Victoria de los Angeles
The Archive - Victoria de los Ángeles
The Archive - Victoria de los Ángeles
Today’s ‘The Archive’ pays homage to Victoria de los Ángeles who, along with Teresa Berganza and Montserrat Caballé, was one of the great Spanish divas of the past century. Our selection gives a sense of the range of her talent, from German lieder to Italian opera, without overlooking the music of her countrymen, whom she brought to the world’s attention, performing their work in concerts alongside the music of Schubert, Schumann, and Fauré. This episode opens with a recording of Victoria de Los Ángeles from 1957, in which she’s accompanied by the very best pianist in the genre, Gerald Moore, in a programme of Brahms, de Falla, and Schubert. Indeed, whenever she could, she included his ode to her art, ‘An die Musik’, in her recital, bringing her audience a moment of shared emotion.
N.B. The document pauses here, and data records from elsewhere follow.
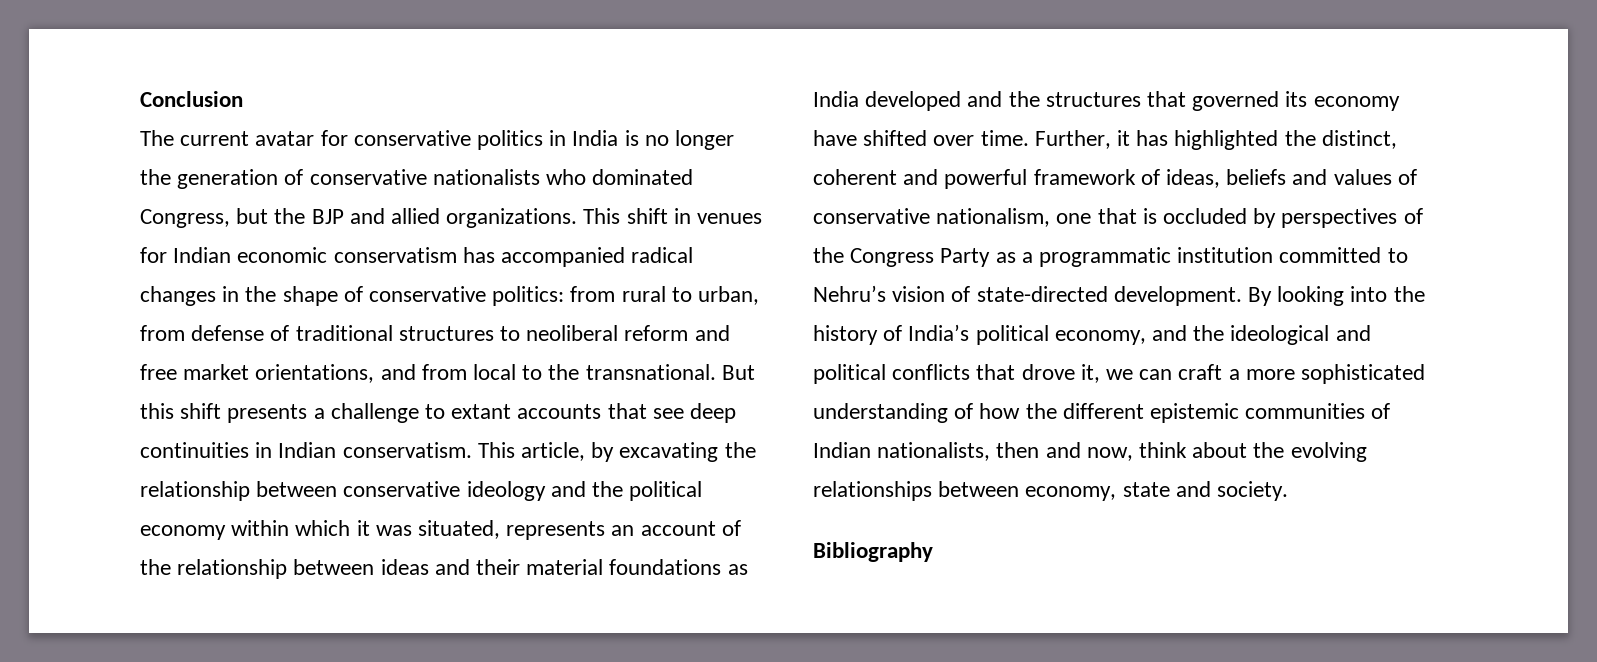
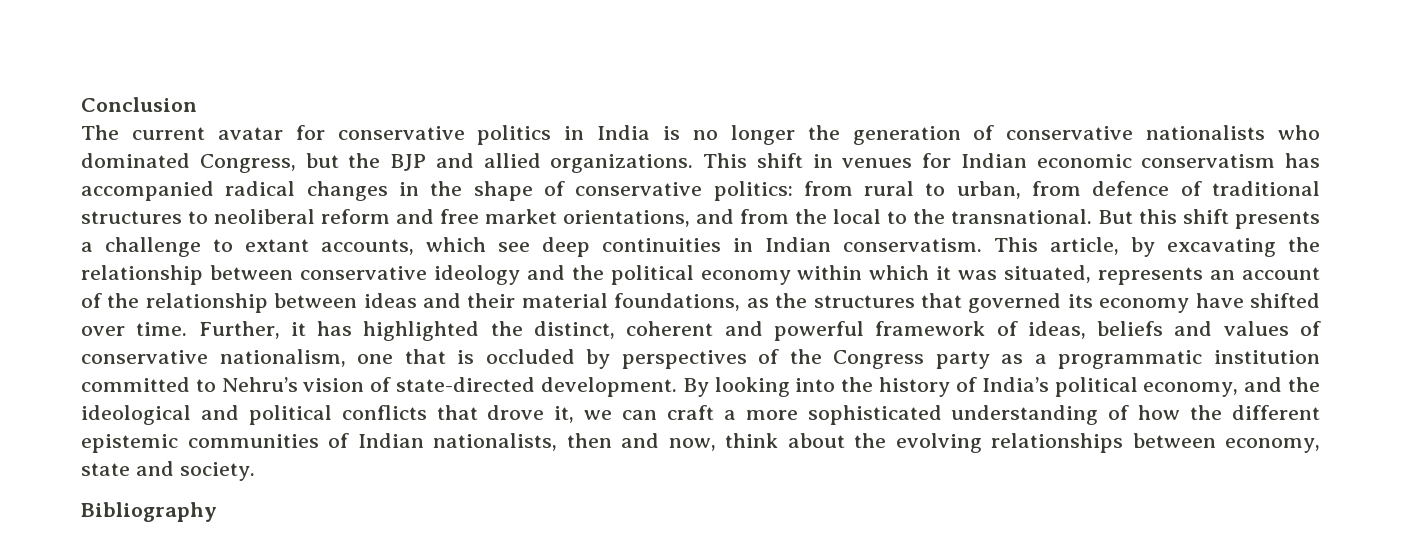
- This shift in venues for Indian economic conservatism has accompanied radical changes in the shape of conservative politics: from rural to urban, from defense of traditional structures to neoliberal reform and free market orientations, and from local to the transnational.
+ This shift in venues for Indian economic conservatism has accompanied radical changes in the shape of conservative politics: from rural to urban, from defence of traditional structures to neoliberal reform and free market orientations, and from the local to the transnational.
- But this shift presents a challenge to extant accounts that see deep continuities in Indian conservatism.
+ But this shift presents a challenge to extant accounts, which see deep continuities in Indian conservatism.
- This article, by excavating the relationship between conservative ideology and the political economy within which it was situated, represents an account of the relationship between ideas and their material foundations as India developed and the structures that governed its economy have shifted over time.
+ This article, by excavating the relationship between conservative ideology and the political economy within which it was situated, represents an account of the relationship between ideas and their material foundations, as the structures that governed its economy have shifted over time.
- Further, it has highlighted the distinct, coherent and powerful framework of ideas, beliefs and values of conservative nationalism, one that is occluded by perspectives of the Congress Party as a programmatic institution committed to Nehru’s vision of state-directed development.
+ Further, it has highlighted the distinct, coherent and powerful framework of ideas, beliefs and values of conservative nationalism, one that is occluded by perspectives of the Congress party as a programmatic institution committed to Nehru’s vision of state-directed development.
After seeing the recitalist, we turn to Victoria de los Ángeles in her capacity as opera singer, for a 1962 BBC recording: under the baton of Georges Prêtre she moves effortlessly from the ‘Barber of Seville’ to ‘Madama Butterfly’. We start with Elisabeth’s entrance aria from Act II of ‘Tannhäuser’, a souvenir of her performance at the Bayreuth Festival, where the iconoclastic Wieland Wagner caused a scandal by casting a Spanish Elisabeth alongside a black Venus, sung by Grace Bumbry.